DPR = 42.9%, P/E = 12.01
3.3. Indicate whether the following actions will increase, decrease, or make no change in the cash position of Neva Company. Give a short explanation in each case.
1. The firm collects payments from previous sales.
2. The company buys a piece of machinery by using long-term debt.
3. The company buys raw material for inventory on credit.
4. The company issues common stock.
5. The firm sells merchandise on credit.
6. The company declares a dividend.
7. The company purchases raw materials for inventory and pays in cash.
8. The firm pays interest on long-term debt.

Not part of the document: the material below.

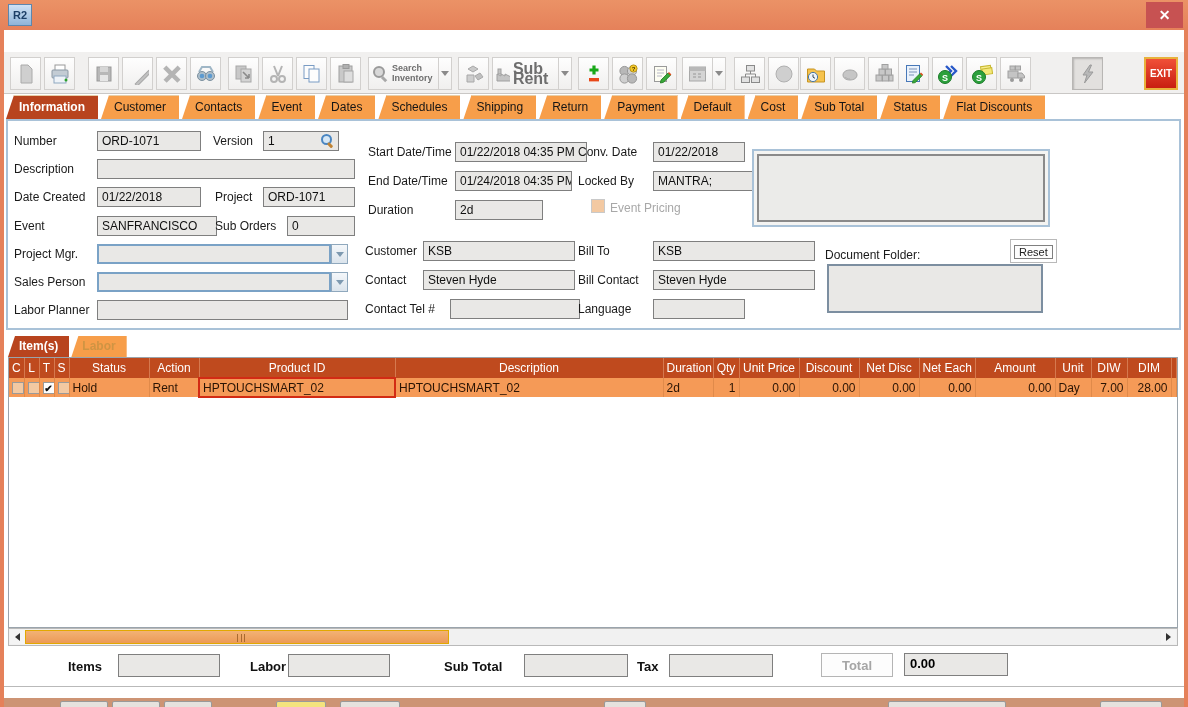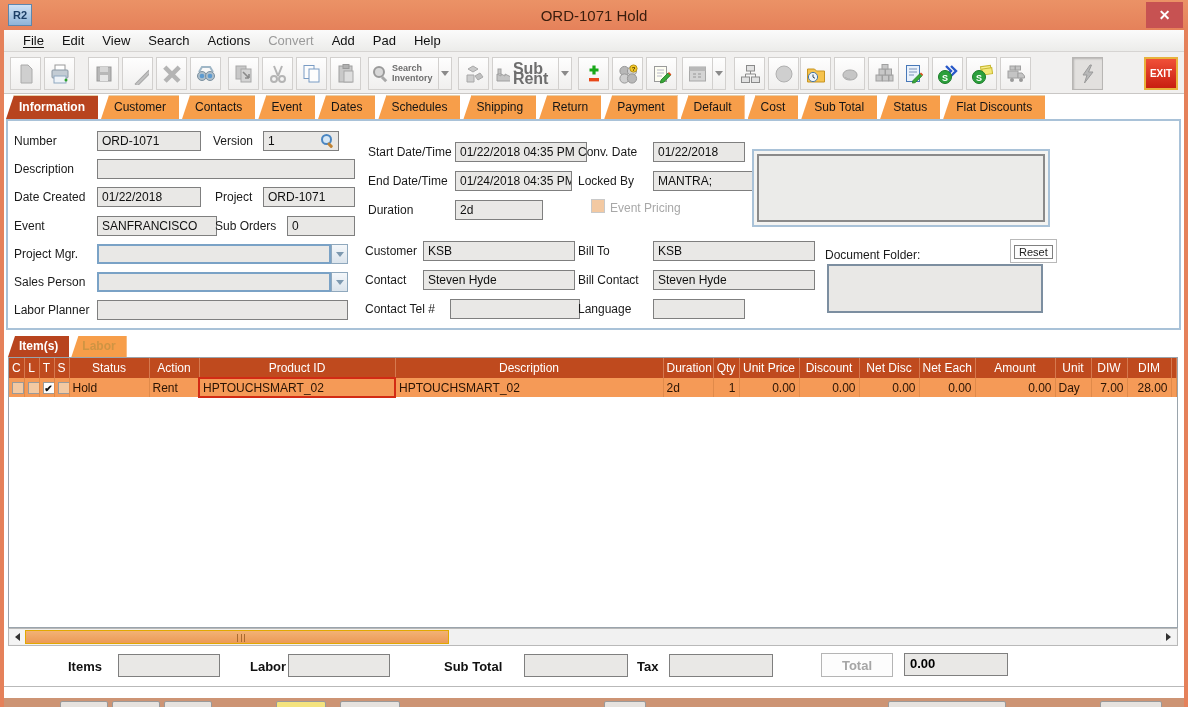"ORD-1071 Hold" div.title-text { html: <div>ORD-1071 Hold</div> -> none }
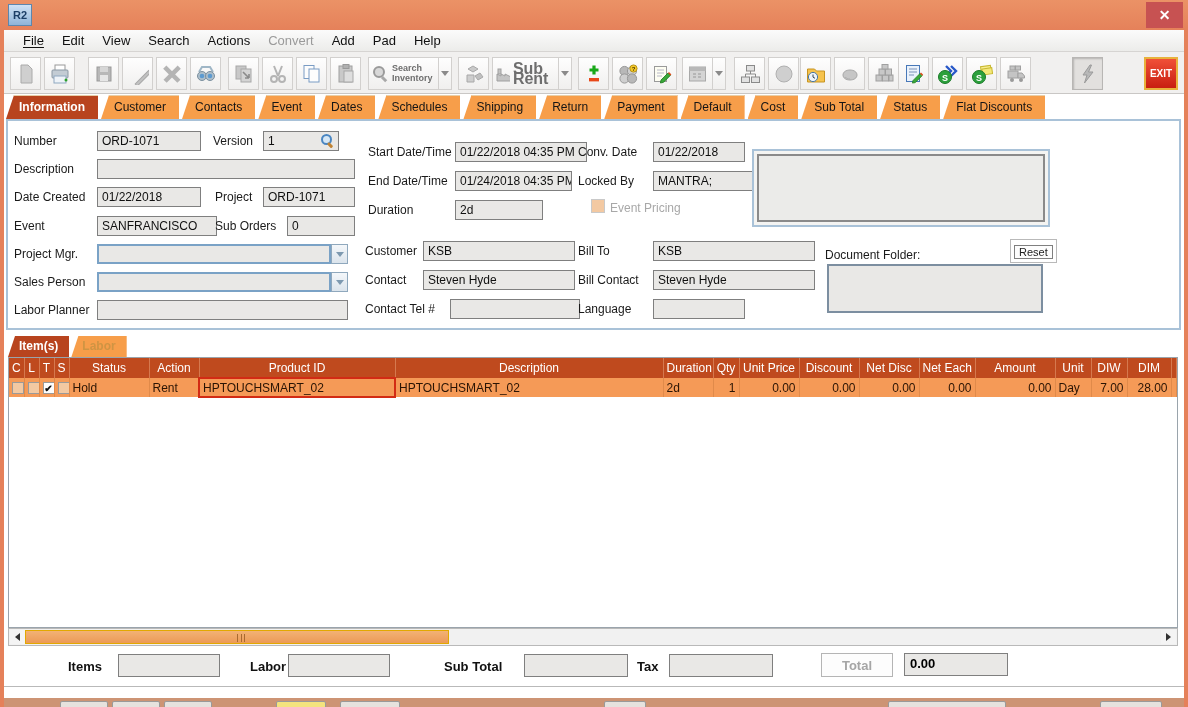"File" div.menubar { html: <div> <span>File</span> <span>Edit</span> <span>View</span> <span>Search</span> <span>Actions</span> <span>Convert</span> <span>Add</span> <span>Pad</span> <span>Help</span> </div> -> none }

9. This year’s tax liability is increased.
10. The firm pays last year’s taxes.
11. The firm uses retained earnings to buy marketable securities.
12. The corporation buys a piece of furniture using a short-term note.
13. The company increases the allowance for bad debts.
14. The company buys back its own stock.
15. The firm borrows on a short-term note.
16. The company pays for a previous purchase.
17. The company sells some merchandise for cash.
18. The firm increases the accumulated depreciation.
19. The firm gives away some merchandise to charity.
20. The firm receives an insurance payment after a fire loss.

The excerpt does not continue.